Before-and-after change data
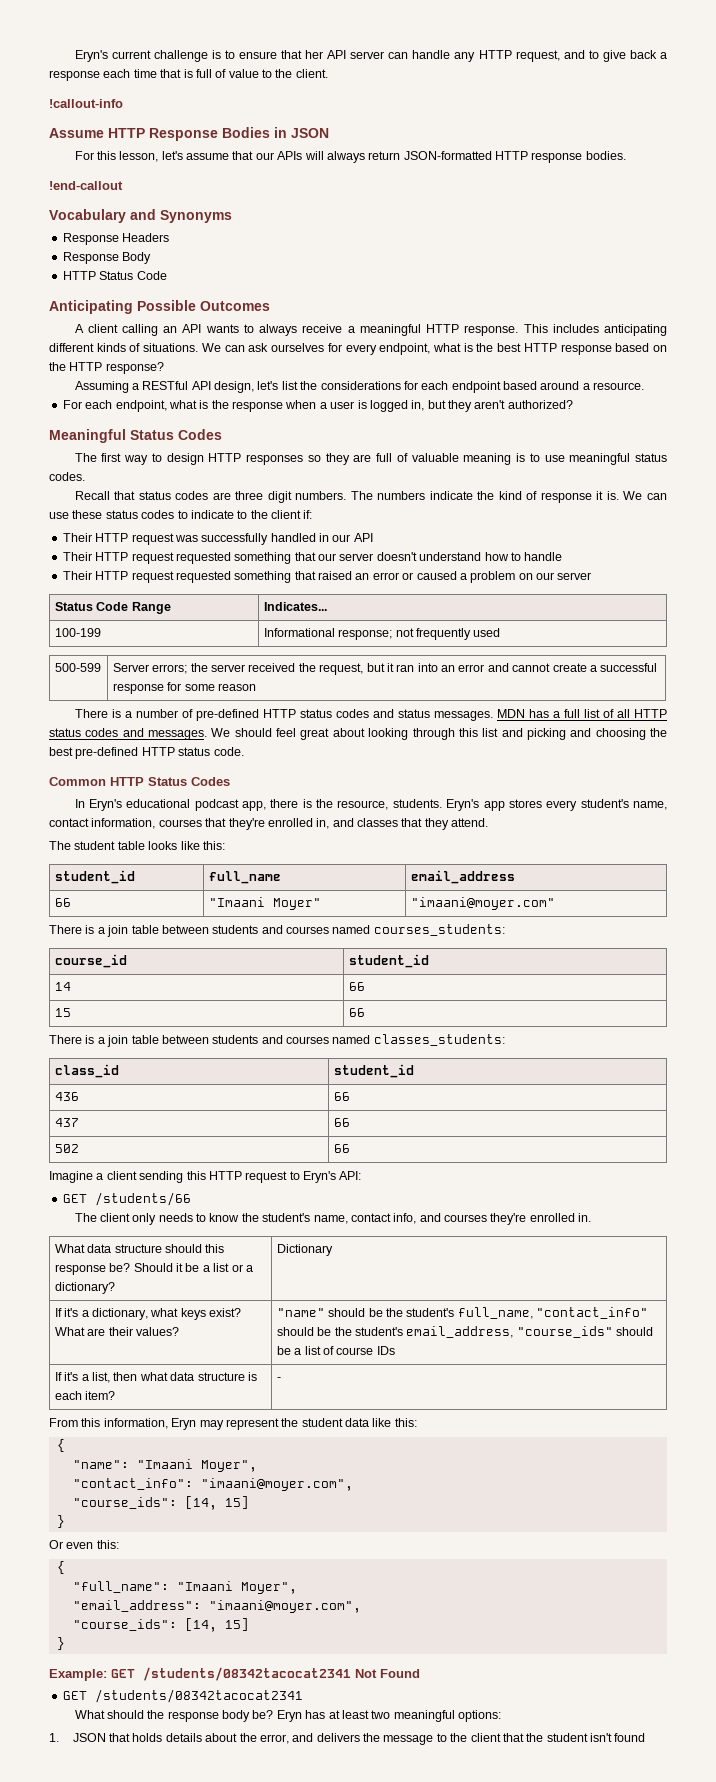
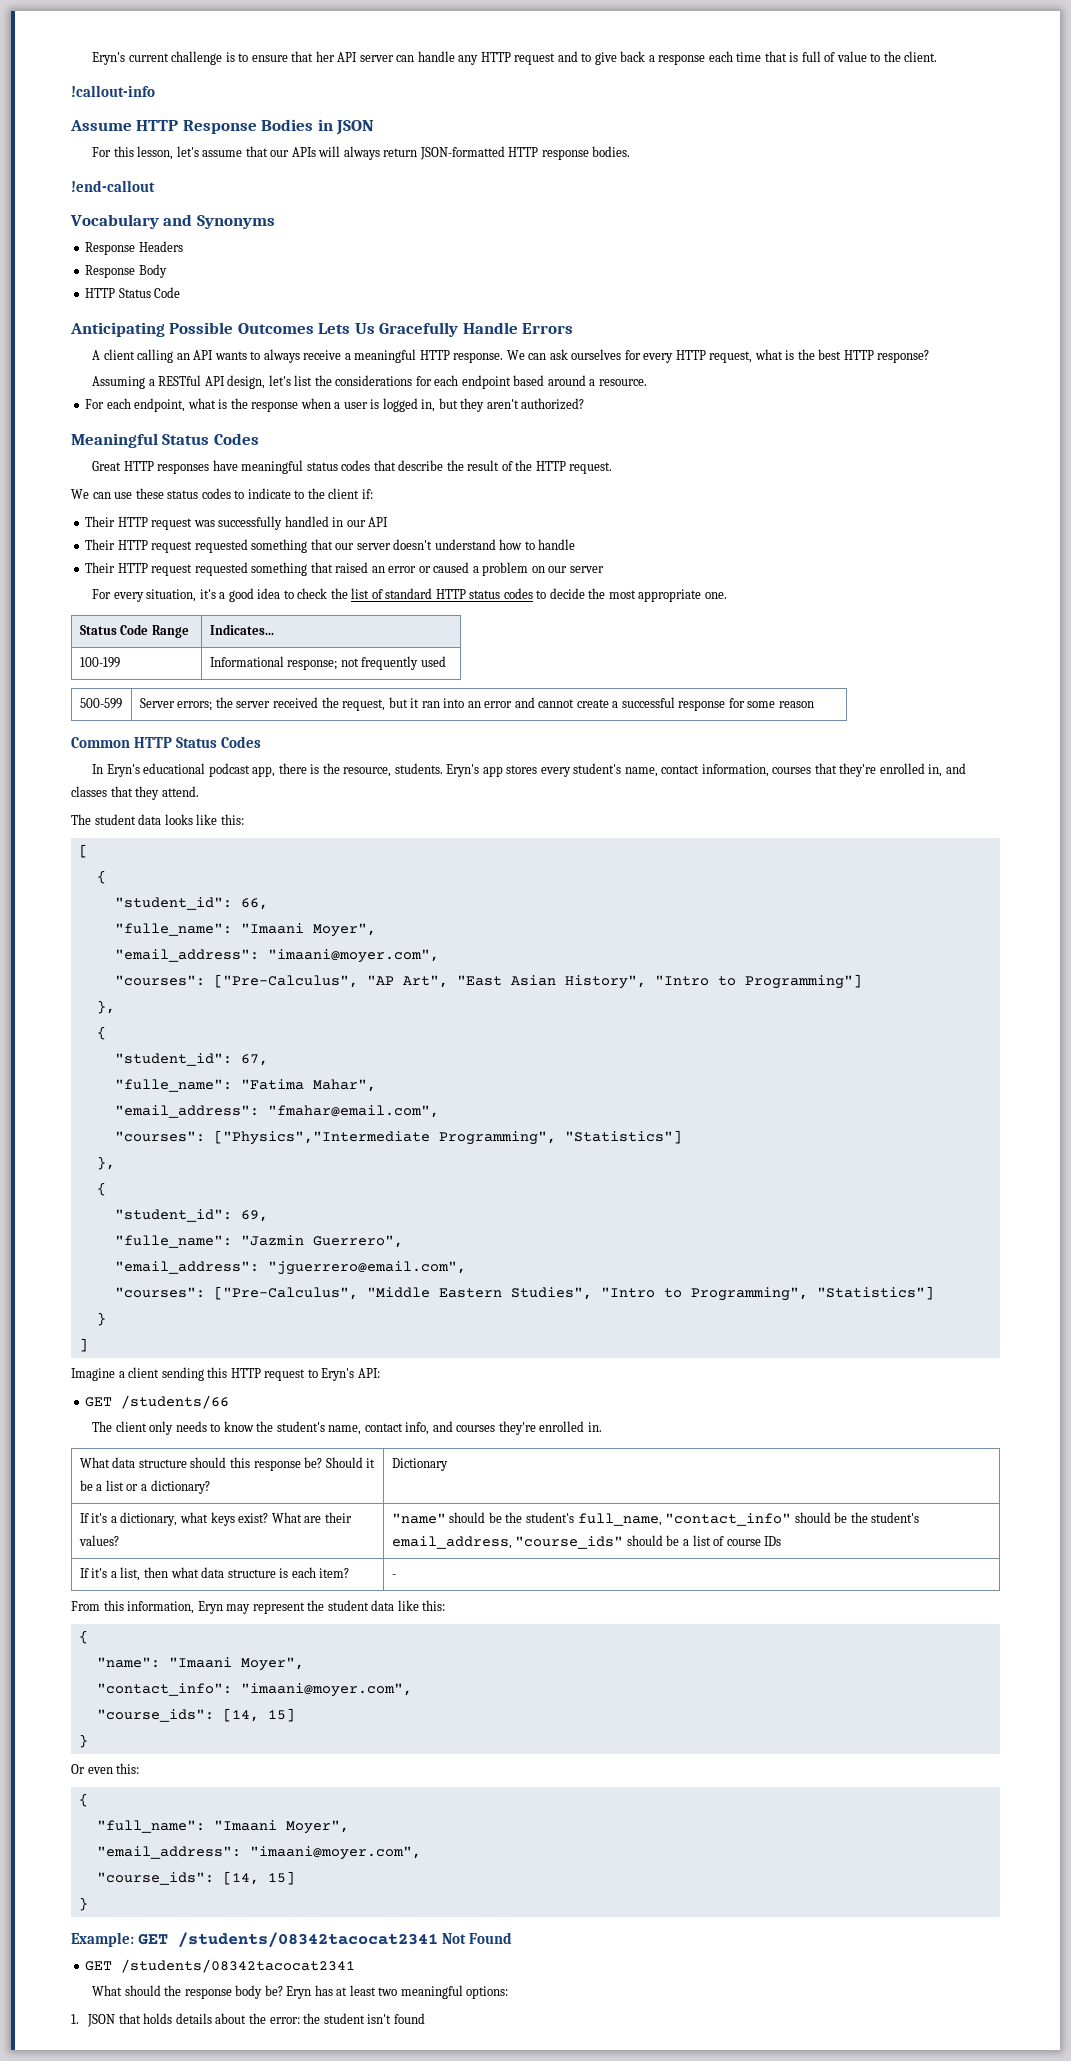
- Eryn's current challenge is to ensure that her API server can handle any HTTP request, and to give back a response each time that is full of value to the client.
+ Eryn's current challenge is to ensure that her API server can handle any HTTP request and to give back a response each time that is full of value to the client.
- Anticipating Possible Outcomes
+ Anticipating Possible Outcomes Lets Us Gracefully Handle Errors
- This includes anticipating different kinds of situations.
- We can ask ourselves for every endpoint, what is the best HTTP response based on the HTTP response?
+ We can ask ourselves for every HTTP request, what is the best HTTP response?
- The first way to design HTTP responses so they are full of valuable meaning is to use meaningful status codes.
- Recall that status codes are three digit numbers. The numbers indicate the kind of response it is. We can use these status codes to indicate to the client if:
+ Great HTTP responses have meaningful status codes that describe the result of the HTTP request.
+ We can use these status codes to indicate to the client if:
+ For every situation, it's a good idea to check the list of standard HTTP status codes to decide the most appropriate one.
- There is a number of pre-defined HTTP status codes and status messages. MDN has a full list of all HTTP status codes and messages. We should feel great about looking through this list and picking and choosing the best pre-defined HTTP status code.
- The student table looks like this:
+ The student data looks like this:
- student_id | full_name | email_address
- 66 | "Imaani Moyer" | "imaani@moyer.com"
- There is a join table between students and courses named courses_students:
- course_id | student_id
- 14 | 66
- 15 | 66
- There is a join table between students and courses named classes_students:
- class_id | student_id
- 436 | 66
- 437 | 66
- 502 | 66
+ [
+ {
+ "student_id": 66,
+ "fulle_name": "Imaani Moyer",
+ "email_address": "imaani@moyer.com",
+ "courses": ["Pre-Calculus", "AP Art", "East Asian History", "Intro to Programming"]
+ },
+ {
+ "student_id": 67,
+ "fulle_name": "Fatima Mahar",
+ "email_address": "fmahar@email.com",
+ "courses": ["Physics","Intermediate Programming", "Statistics"]
+ },
+ {
+ "student_id": 69,
+ "fulle_name": "Jazmin Guerrero",
+ "email_address": "jguerrero@email.com",
+ "courses": ["Pre-Calculus", "Middle Eastern Studies", "Intro to Programming", "Statistics"]
+ }
+ ]
- 1. JSON that holds details about the error, and delivers the message to the client that the student isn't found
+ 1. JSON that holds details about the error: the student isn't found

# PROBLEM STATEMENT:
All of the lines above should be printed exactly, minus the pictures.

# REPLY:
- Eryn's current challenge is to ensure that her API server can handle any HTTP request, and to give back a response each time that is full of value to the client.
+ Eryn's current challenge is to ensure that her API server can handle any HTTP request and to give back a response each time that is full of value to the client.
- Anticipating Possible Outcomes
+ Anticipating Possible Outcomes Lets Us Gracefully Handle Errors
- This includes anticipating different kinds of situations.
- We can ask ourselves for every endpoint, what is the best HTTP response based on the HTTP response?
+ We can ask ourselves for every HTTP request, what is the best HTTP response?
- The first way to design HTTP responses so they are full of valuable meaning is to use meaningful status codes.
- Recall that status codes are three digit numbers. The numbers indicate the kind of response it is. We can use these status codes to indicate to the client if:
+ Great HTTP responses have meaningful status codes that describe the result of the HTTP request.
+ We can use these status codes to indicate to the client if:
+ For every situation, it's a good idea to check the list of standard HTTP status codes to decide the most appropriate one.
- There is a number of pre-defined HTTP status codes and status messages. MDN has a full list of all HTTP status codes and messages. We should feel great about looking through this list and picking and choosing the best pre-defined HTTP status code.
- The student table looks like this:
+ The student data looks like this:
- student_id | full_name | email_address
- 66 | "Imaani Moyer" | "imaani@moyer.com"
- There is a join table between students and courses named courses_students:
- course_id | student_id
- 14 | 66
- 15 | 66
- There is a join table between students and courses named classes_students:
- class_id | student_id
- 436 | 66
- 437 | 66
- 502 | 66
+ [
+ {
+ "student_id": 66,
+ "fulle_name": "Imaani Moyer",
+ "email_address": "imaani@moyer.com",
+ "courses": ["Pre-Calculus", "AP Art", "East Asian History", "Intro to Programming"]
+ },
+ {
+ "student_id": 67,
+ "fulle_name": "Fatima Mahar",
+ "email_address": "fmahar@email.com",
+ "courses": ["Physics","Intermediate Programming", "Statistics"]
+ },
+ {
+ "student_id": 69,
+ "fulle_name": "Jazmin Guerrero",
+ "email_address": "jguerrero@email.com",
+ "courses": ["Pre-Calculus", "Middle Eastern Studies", "Intro to Programming", "Statistics"]
+ }
+ ]
- 1. JSON that holds details about the error, and delivers the message to the client that the student isn't found
+ 1. JSON that holds details about the error: the student isn't found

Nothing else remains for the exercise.